92. Although the plaintiff claimed to have reported the accident to Anthony Dignam, he said in his evidence that no such complaint was made to him.

93. It is argued that regarding a previous accident suffered by the plaintiff, he indicated in his evidence that he was only out of work for four or five weeks in relation to that accident. Nonetheless, his personal injury summons, which issued in March, 2012 regarding those injuries stated that: “the plaintiff’s injuries resulted in gross soft tissue injuries to his lower spine and his prognosis and outlook should be regarded”.

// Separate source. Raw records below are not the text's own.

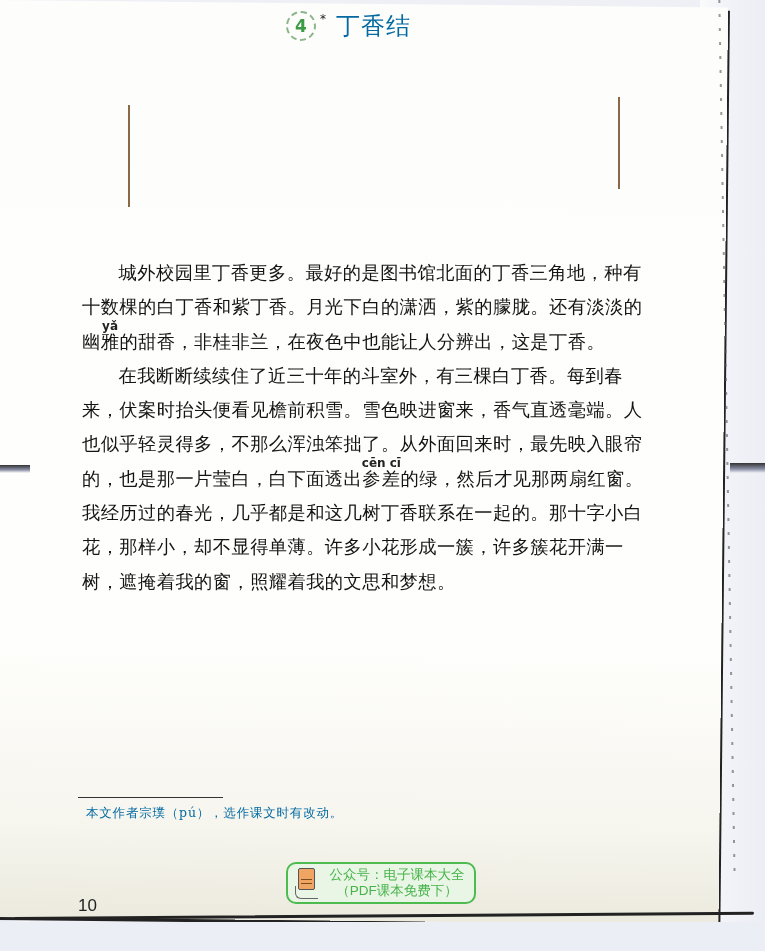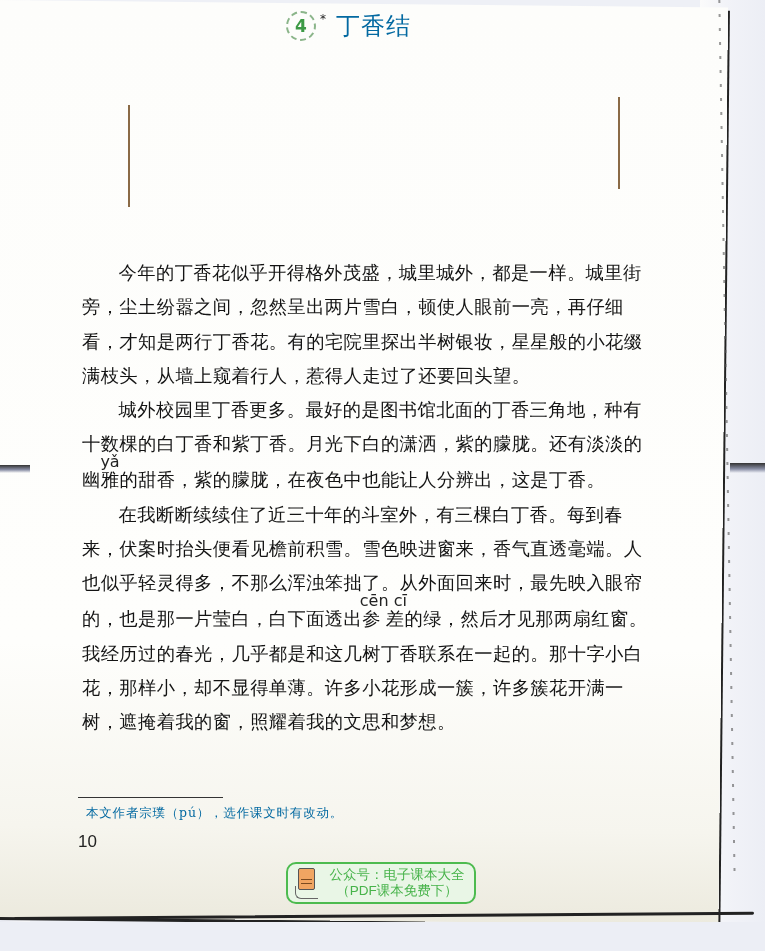--- a/index.html
+++ b/index.html
@@ -298,7 +298,6 @@
 </div>
 
 <div class="body-text">
-  <p>今年的丁香花似乎开得格外茂盛，城里城外，都是一样。城里街旁，尘土纷嚣之间，忽然呈出两片雪白，顿使人眼前一亮，再仔细看，才知是两行丁香花。有的宅院里探出半树银妆，星星般的小花缀满枝头，从墙上窥着行人，惹得人走过了还要回头望。</p>
   <p><span>城外校园里丁香更多。最好的是图书馆北面的丁香三角地，种有十数棵的白丁香和紫丁香。月光下白的潇洒，紫的朦胧。还有淡淡的幽</span><ruby><span>雅</span><rt>yǎ</rt></ruby><span>的甜香，紫的朦胧，在夜色中也能让人分辨出，这是丁香。</span></p>
   <p><span>在我断断续续住了近三十年的斗室外，有三棵白丁香。每到春来，伏案时抬头便看见檐前积雪。雪色映进窗来，香气直透毫端。人也似乎轻灵得多，不那么浑浊笨拙了。从外面回来时，最先映入眼帘的，也是那一片莹白，白下面透出</span><ruby><span>参差</span><rt>cēn cī</rt></ruby><span>的绿，然后才见那两扇红窗。我经历过的春光，几乎都是和这几树丁香联系在一起的。那十字小白花，那样小，却不显得单薄。许多小花形成一簇，许多簇花开满一树，遮掩着我的窗，照耀着我的文思和梦想。</span></p>
 </div>

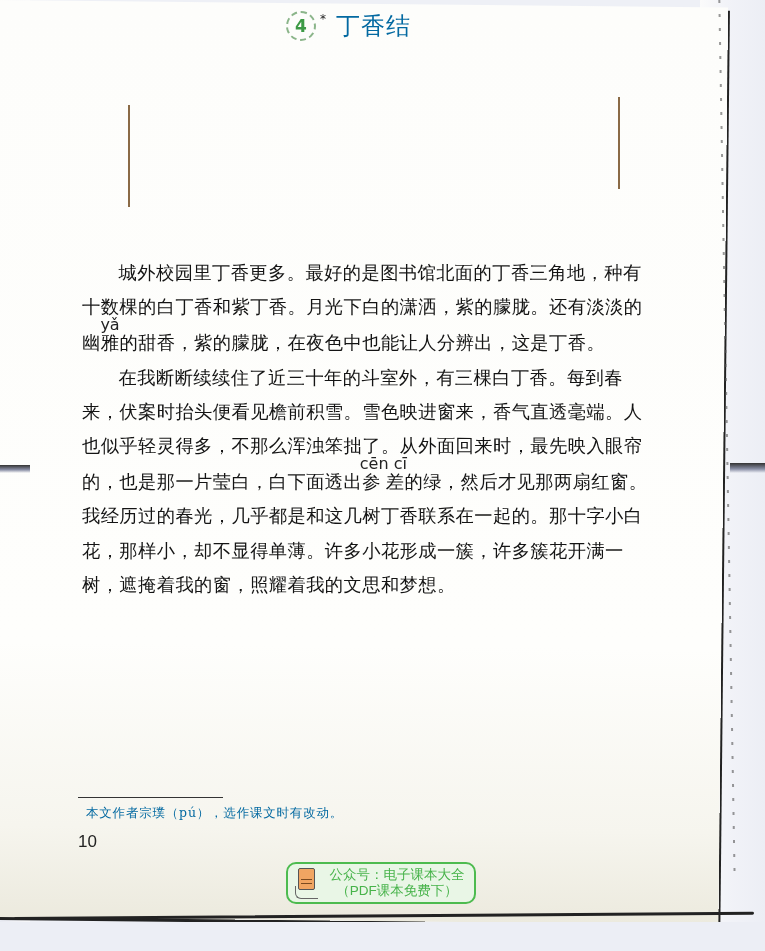--- a/index.html
+++ b/index.html
@@ -181,10 +181,11 @@
       ruby-position: over;
     }
     rt {
-      font-size: 16px;
+      font-size: 12px;
       color: #222;
       letter-spacing: 0;
       text-indent: 0;
+      font-weight: bold;
     }
 
     

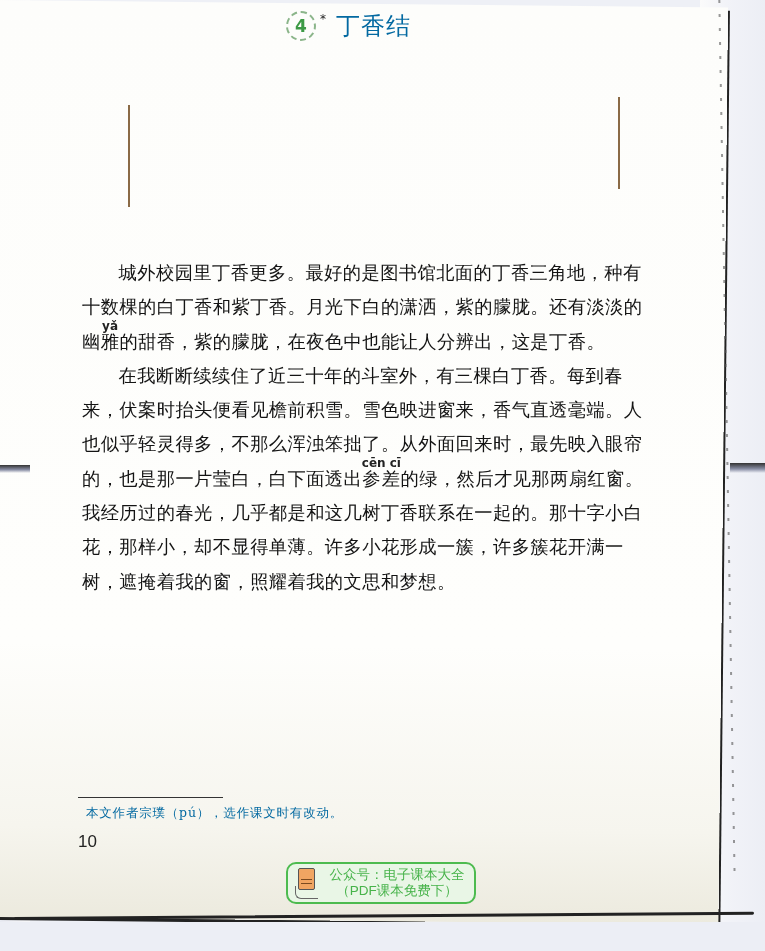--- a/index.html
+++ b/index.html
@@ -299,7 +299,7 @@
 </div>
 
 <div class="body-text">
-  <p><span>城外校园里丁香更多。最好的是图书馆北面的丁香三角地，种有十数棵的白丁香和紫丁香。月光下白的潇洒，紫的朦胧。还有淡淡的幽</span><ruby><span>雅</span><rt>yǎ</rt></ruby><span>的甜香，紫的朦胧，在夜色中也能让人分辨出，这是丁香。</span></p>
+  <p><span>城外校园里丁香更多。最好的是图书馆北面的丁香三角地，种有十数棵的白丁香和紫丁香。月光下白的潇洒，紫的朦胧。还有淡淡的幽</span><ruby><span>雅</span><rt>yǎ</rt></ruby><span>的甜香，非桂非兰，在夜色中也能让人分辨出，这是丁香。</span></p>
   <p><span>在我断断续续住了近三十年的斗室外，有三棵白丁香。每到春来，伏案时抬头便看见檐前积雪。雪色映进窗来，香气直透毫端。人也似乎轻灵得多，不那么浑浊笨拙了。从外面回来时，最先映入眼帘的，也是那一片莹白，白下面透出</span><ruby><span>参差</span><rt>cēn cī</rt></ruby><span>的绿，然后才见那两扇红窗。我经历过的春光，几乎都是和这几树丁香联系在一起的。那十字小白花，那样小，却不显得单薄。许多小花形成一簇，许多簇花开满一树，遮掩着我的窗，照耀着我的文思和梦想。</span></p>
 </div>
 

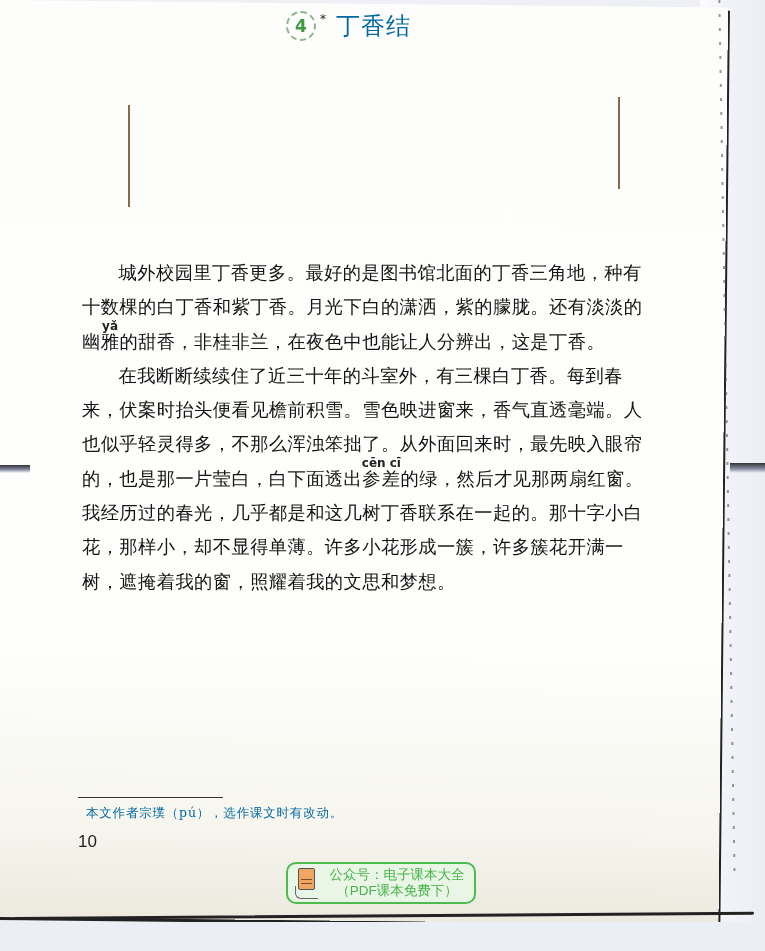--- a/index.html
+++ b/index.html
@@ -209,7 +209,7 @@
     .page-number {
       position: absolute;
       left: 78px;
-      top: 832px;
+      top: 896px;
       font-family: "Liberation Sans", sans-serif;
       font-size: 17px;
       color: #222;

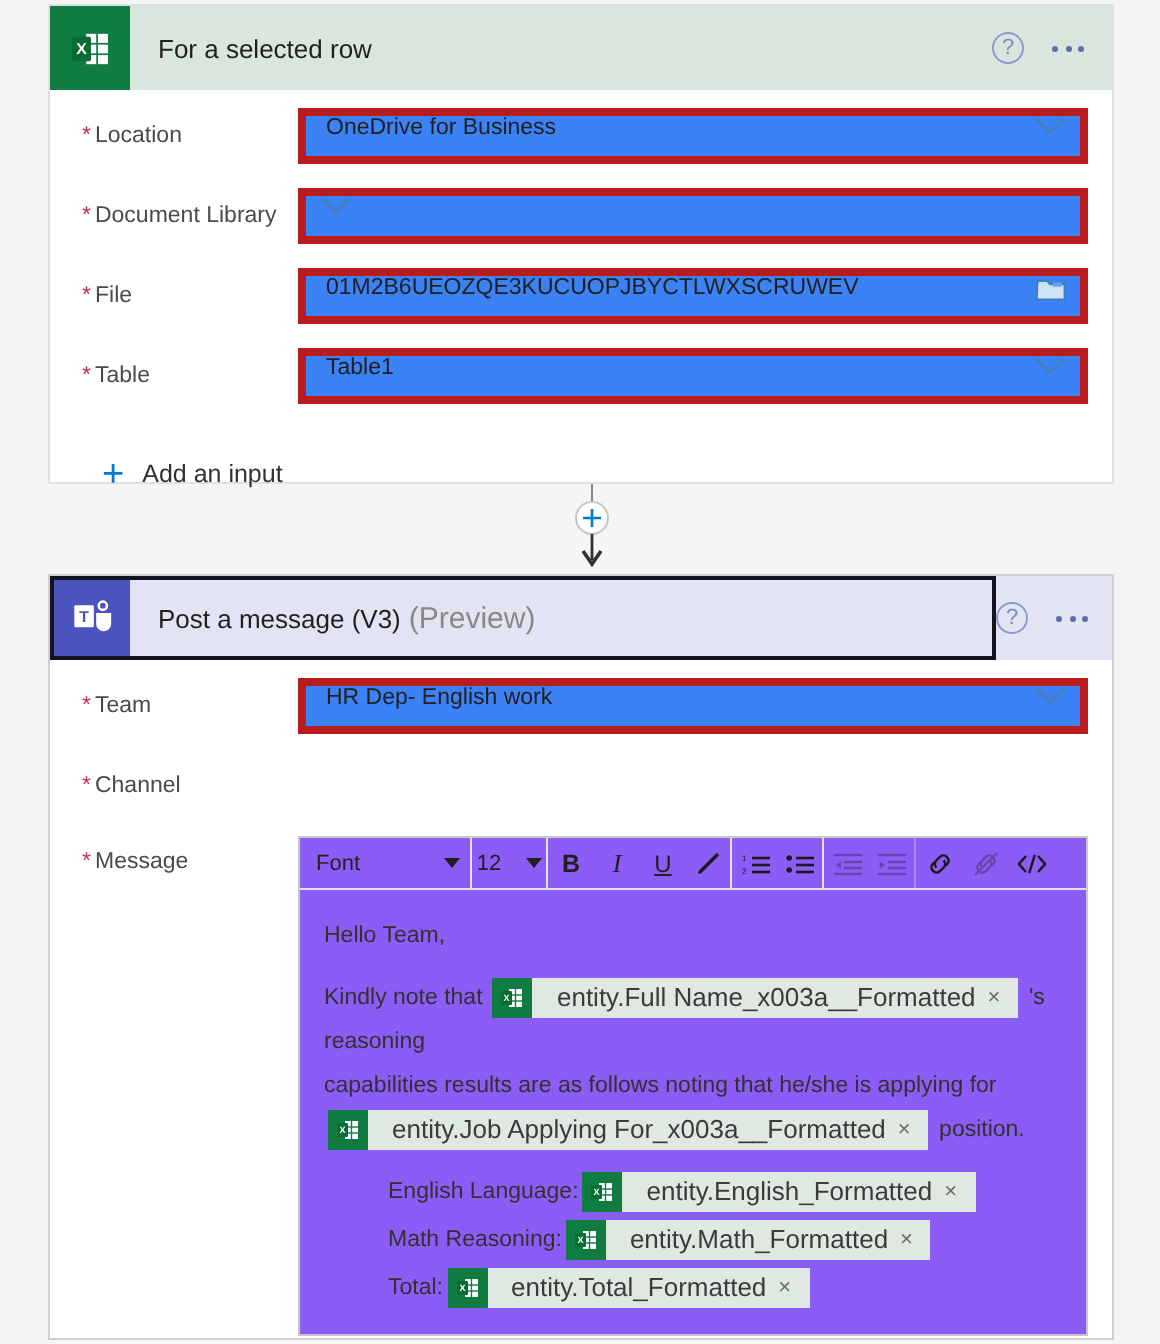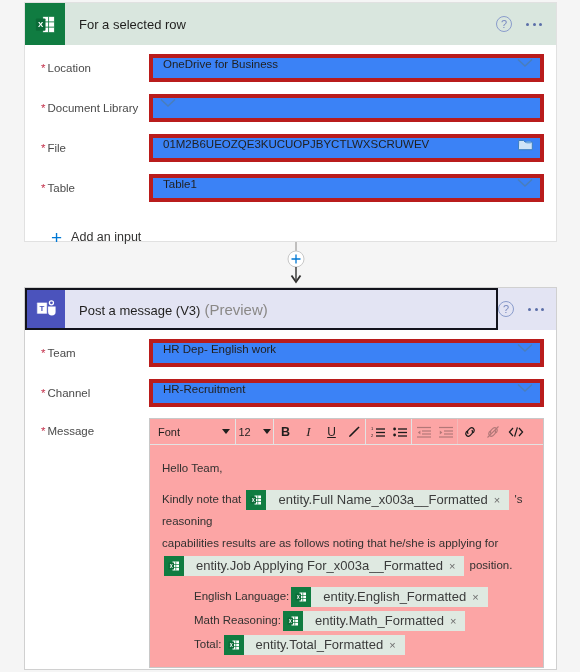--- a/index.html
+++ b/index.html
@@ -395,14 +395,6 @@
 
       <div class="row row-sp">
         <div class="lbl"><span class="req">*</span><span>Channel</span></div>
-        <div class="fieldwrap">
-          <div class="fieldval">HR-Recruitment</div>
-          <div class="chev">
-            <svg width="16" height="10" viewBox="0 0 16 10">
-                <path d="M1 1.5 L8 8 L15 1.5" fill="none" stroke="#4a7ebb" stroke-width="1.5"></path>
-              </svg>
-          </div>
-        </div>
       </div>
 
       <div class="row row-sp" style="height:auto; align-items:flex-start; margin-top:8px;justify-content:space-between;">

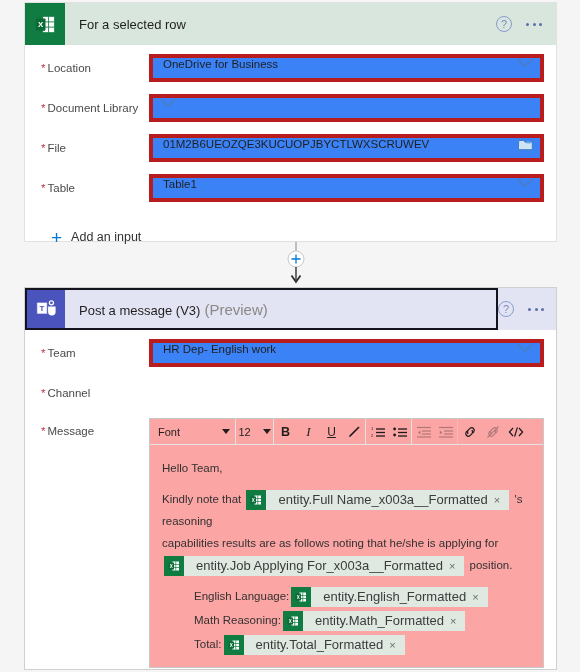--- a/index.html
+++ b/index.html
@@ -171,7 +171,7 @@
   .rte {
     flex: 1 1 auto;
     border: 1px solid #c8c8c8;
-    background: #fca5a5;
+    background: #8b5cf6;
     box-sizing: border-box;
   }
   .rte-toolbar {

94. It is argued on behalf of the defendants that, given the plaintiff’s personal presentation in court, he sought to promote his disability. He was slow climbing into the witness box throughout the trial and maintained his varying positions of sitting and standing in court. His own subjective presentation of his symptoms, it was suggested, was misleading, and could not be reconciled with the surveillance carried out by Declan Clarke in September, 2015. In particular it was argued that a man who feels that his own hand is not his own accepted that he used a chainsaw, and a man who believes that he is liable to fall, that his legs are dead, that it is unsafe to drive a car, willingly took up a chainsaw. The plaintiff in their submission describe their clients’ employment with the defendant as a seasonal temporary employee in May, 2010, working 5pm to 10pm evening shift initially. He was obliged to man the Sidel 2 machine within the tabard area where “preform” plastic bottles were blown into full sized bottles. The work then was extended till 1:30am. The accident occurred on 15th September, 2010 at 9:30pm when the plaintiff was working on his Sidel 2 machine and a problem developed with the timing. He then went to the Sidel 3 machine and found Piotr Czernejwski standing on the frame of the machine clearing by hand a blockage of preforms in the top of the machine. Having explained his difficulty to this gentleman, he was told by him to finish up what he was doing while Mr. Czernejwski went to investigate the problem with the plaintiff’s machine.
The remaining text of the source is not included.